Load the downloaded and processed dataset using the corresponding dataset class  


We use Config classes for our main classes such as Datasets, Predictors, Scalers, or TrainingConfig for the Predictor's trainer  
Such classes allows us to define default values and give some constraints or type hints about the possible inputs  
If you use a code editor with auto_completion you'll have default values and types indicated, you can also refer to the user documentation for each config file here:  
https://hucebot.github.io/prescyent/configuration_files.html  


Update the dataset's config and see the corresponding generated tensor pairs and plots using the functions bellow !

In [None]:
from prescyent.evaluator.plotting import plot_trajectory_feature_wise

#? Load and import TeleopIcubDataset here
#
#   We expect dataset = ...
#


# Show shapes of data from the dataloaders as it'll be seen for the models
input_tensor, context, output_tensor = next(iter(dataset.train_dataloader()))
print(f"#######################")
print(f"TRAINING TENSOR SHAPES:")
print(f"#######################")
print(f"input_tensor as shapes {input_tensor.shape}")
print(f"output_tensor as shapes {output_tensor.shape}")
for context_key, context_tensor in context.items():
    print(f"context {context_key} as shapes {context_tensor.shape}")
print(f"#######################")

# Plot data from a test trajectory itself
plot_trajectory_feature_wise(dataset.trajectories.test[0])
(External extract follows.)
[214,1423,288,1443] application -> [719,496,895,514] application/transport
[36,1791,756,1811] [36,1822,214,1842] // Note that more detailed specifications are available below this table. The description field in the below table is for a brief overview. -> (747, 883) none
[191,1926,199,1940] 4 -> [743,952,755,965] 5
## Test Baselines on this dataset

Now that you loaded a dataset, you want to run some predictors over it
Let's meet the predictors with a very simple baseline, such as the ConstantPredictor or DelayedPredictor
Instantiate one of theses baselines bellow and see the resulting prediction plot


In [None]:
from prescyent.evaluator.plotting import plot_prediction_feature_wise


#? Load and import the ConstantPredictor baseline here
#
#  We expect baseline = ...
#


#? predict a new trajectory with the baseline
#
# We expect test_traj = ...
#           baseline_traj = ...
#           baseline_offset = ...
#

# we create a new predicted trajectory from a given predictor, built from the last predicted frame at each timestep
baseline_traj, baseline_offset = ...


#! Here we compare prediction with truth traj
# subset a truth trajectory from the original traj if needed, to compare fairly with prediction
truth_traj = test_traj.create_subtraj(
    dataset.config.out_points, dataset.config.out_features
)

# plot prediction along truth
plot_prediction_feature_wise(
    truth_traj,
    baseline_traj,
    offset=baseline_offset,
)
#? TRY ALSO THE OTHER TWO BASELINES
#? WHAT CAN YOU OBSERVE ABOUT THE PLOTS OF CONSTANT AND DELAYED BASELINES ?
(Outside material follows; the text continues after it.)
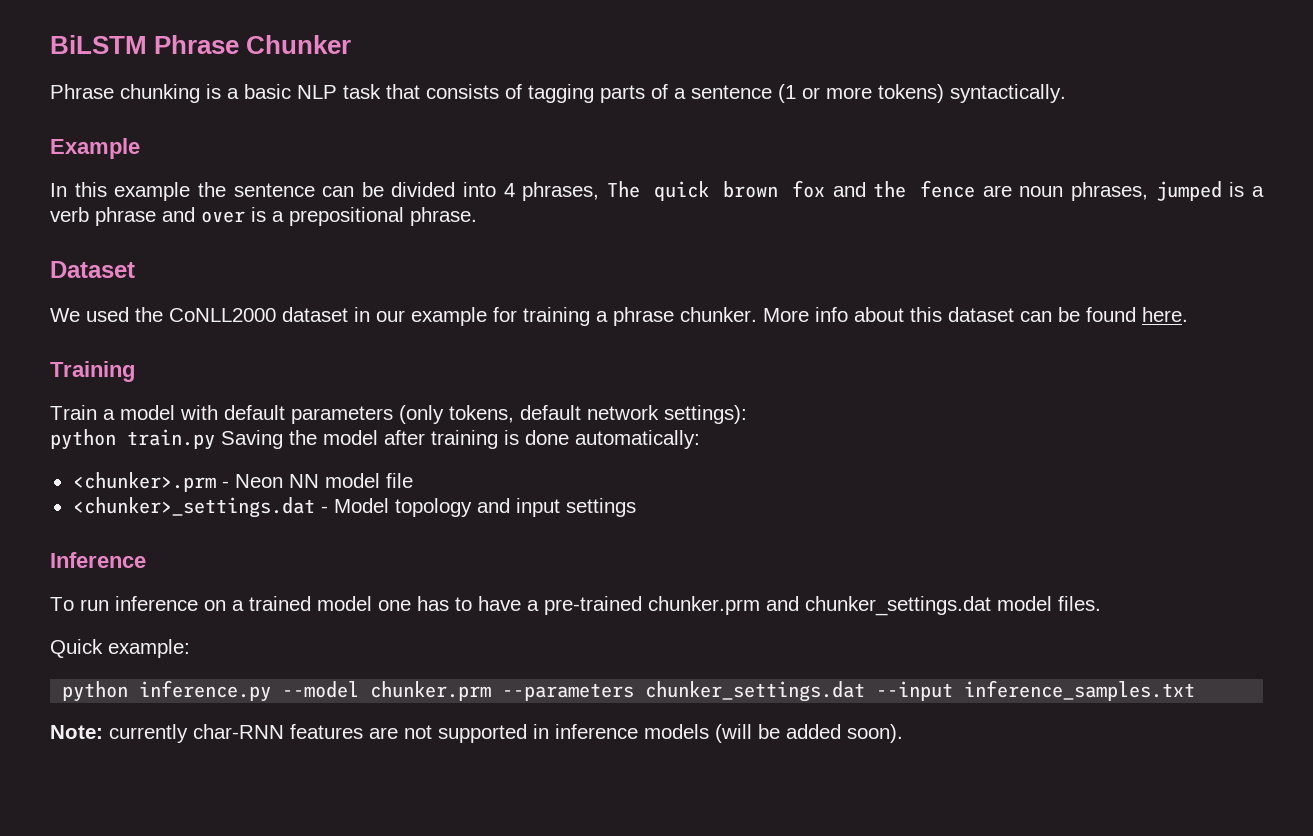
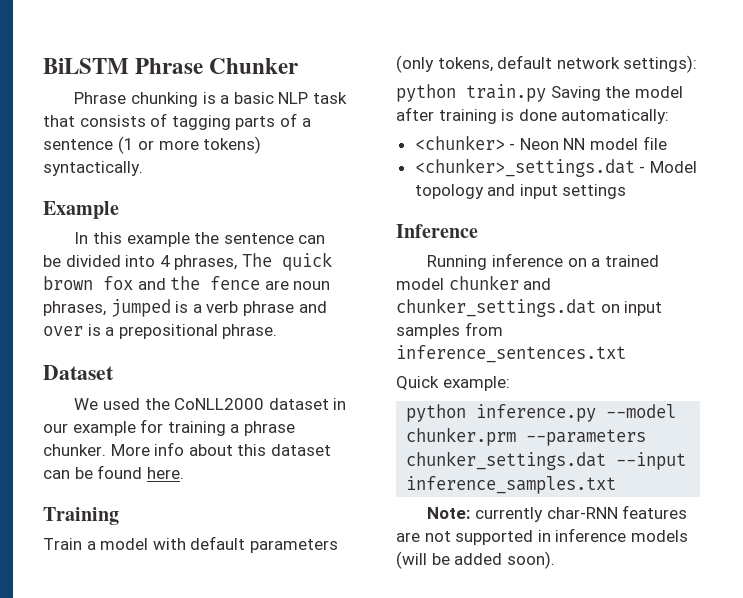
[72,472,216,492] <chunker>.prm -> [414,135,505,150] <chunker>
[50,597,109,611] To run -> [427,255,488,270] Running
[378,596,1101,616] one has to have a pre-trained chunker.prm and chunker_settings.dat model files. -> [448,275,552,290] [396,298,663,317] [396,322,503,339] [396,345,626,363] chunker and chunker_settings.dat on input samples from inference_sentences.txt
# Notice that the predicted trajectory doesn't start at T = future_size
# Because we need to have an input of size history_size before predicting an output of size future_size
# So actually the first predicted frame is at T = history_size + future_size



## Train a Predictor model and save it

Using our simplest architecture, the MlpPredictor we'll see how to train and save a ML Predictor, using high level methods based on the pytorch_lightning syntax.  
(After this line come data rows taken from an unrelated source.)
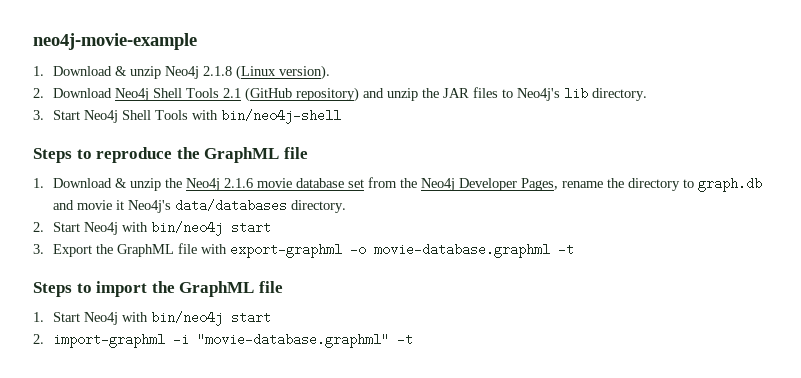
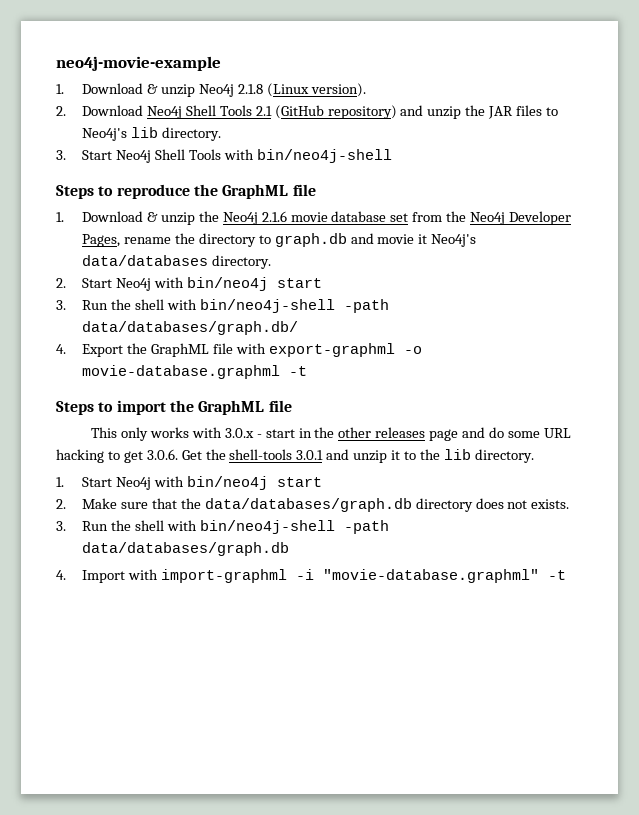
(44, 249) none -> [82,299,389,313] [82,321,299,335] [56,344,66,354] Run the shell with bin/neo4j-shell -path data/databases/graph.db/ // 4.
(283, 287) none -> [91,427,571,441] [56,449,534,463] // This only works with 3.0.x - start in the other releases page and do some URL hacking to get 3.0.6. Get the shell-tools 3.0.1 and unzip it to the lib directory.
(44, 339) none -> [82,498,570,512] [56,520,389,534] [82,542,290,556] [56,569,158,583] Make sure that the data/databases/graph.db directory does not exists. // 3. Run the shell with bin/neo4j-shell -path data/databases/graph.db // 4. Import with

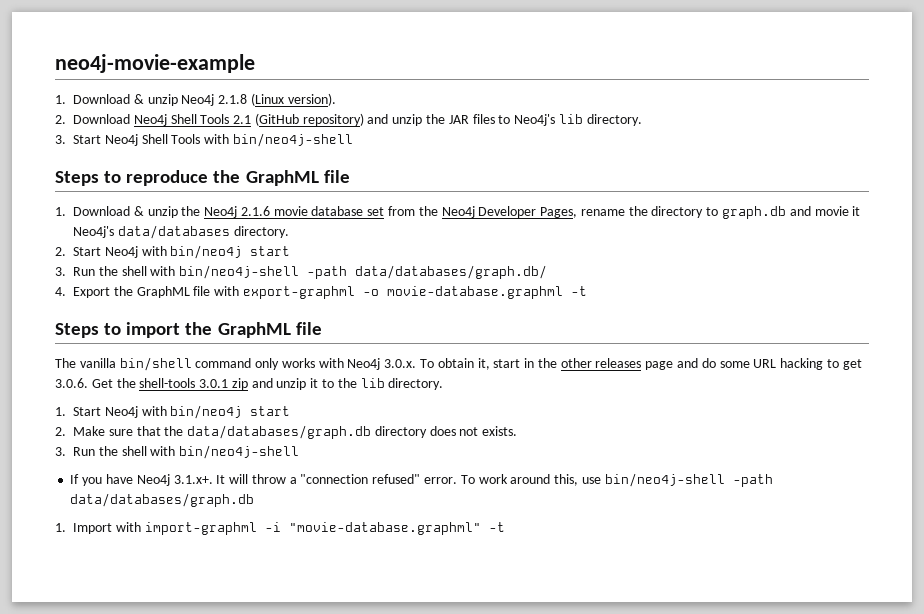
[91,427,262,441] This only works with 3.0.x - -> [55,357,490,371] The vanilla bin/shell command only works with Neo4j 3.0.x. To obtain it,
(324, 455) none -> [231,378,248,390] zip
(335, 527) none -> [70,473,725,487] // If you have Neo4j 3.1.x+. It will throw a "connection refused" error. To work around this, use bin/neo4j-shell
[56,570,66,580] 4. -> [55,523,66,532] 1.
Here you'll see that each of our ML Predictors as their own specific PredictorConfig, as they allow to customize their layers and behavior.  
In addition to their config, to allow some training, you'll have to define a TrainingConfig object, again customizing the training process (number of epochs, early stopping patience, learning rate...)  

It's also the moment to introduce the enums, such as LossFunctions or LearningTypes.  
They are a standard we chose over Literals to describe a set of finite possibilities for a given config value, and define cleaner conditions based on theses values in the code instead of manipulating strings or another type.
You'll find all of them importable from `prescyent.utils.enums`.  
And more details about their values in the doc here: https://hucebot.github.io/prescyent/configuration_files.html  

Once your model is trained, or during its training, you can monitor many training metrics using using tensorboard and providing the path to the directory where the model logs (defined by its configs' `save_path` argument, which default's value is "data/models"):
`tensorboard --logdir data/models`

In [None]:
from pathlib import Path

#? init and train a MlpPredictor with previous dataset
#
# We expect predictor = ...
#

# Save the predictor in an explicit directory describing the settings of the experiment
model_dir = (
    Path( "tutorial")
    / "models"
    / f"{dataset.DATASET_NAME}"
    / f"{predictor.name}"
    / f"version_{predictor.version}"
)
print("Model directory:", model_dir)
predictor.save(model_dir)


## Load a model

You can load a Predictor from disk using its static method `load_pretrained`. You must provide as argument the path to root directory of the model or directly to its config.json file.  
Also when loading a Predictor from disk, you may choose on which `torch.device` you want to load your model's weights, by passing the device as an argument to the `load_pretrained` method of AutoPredictor or Predictor.  
Remember that choosing the device is made through the `TrainingConfig.accelerator` attribute when you are creating a model from scratch.  
The AutoPredictor class allows to load or build a Predictor based on its config file. The class has to be a class from the library in order for the AutoPredictor to function and recognize it (see in the user doc how to create a new predictor and add it to the AutoPredictor class).  
It is perfect to generate an evaluation script that is agnostic to the actual class of predictor.  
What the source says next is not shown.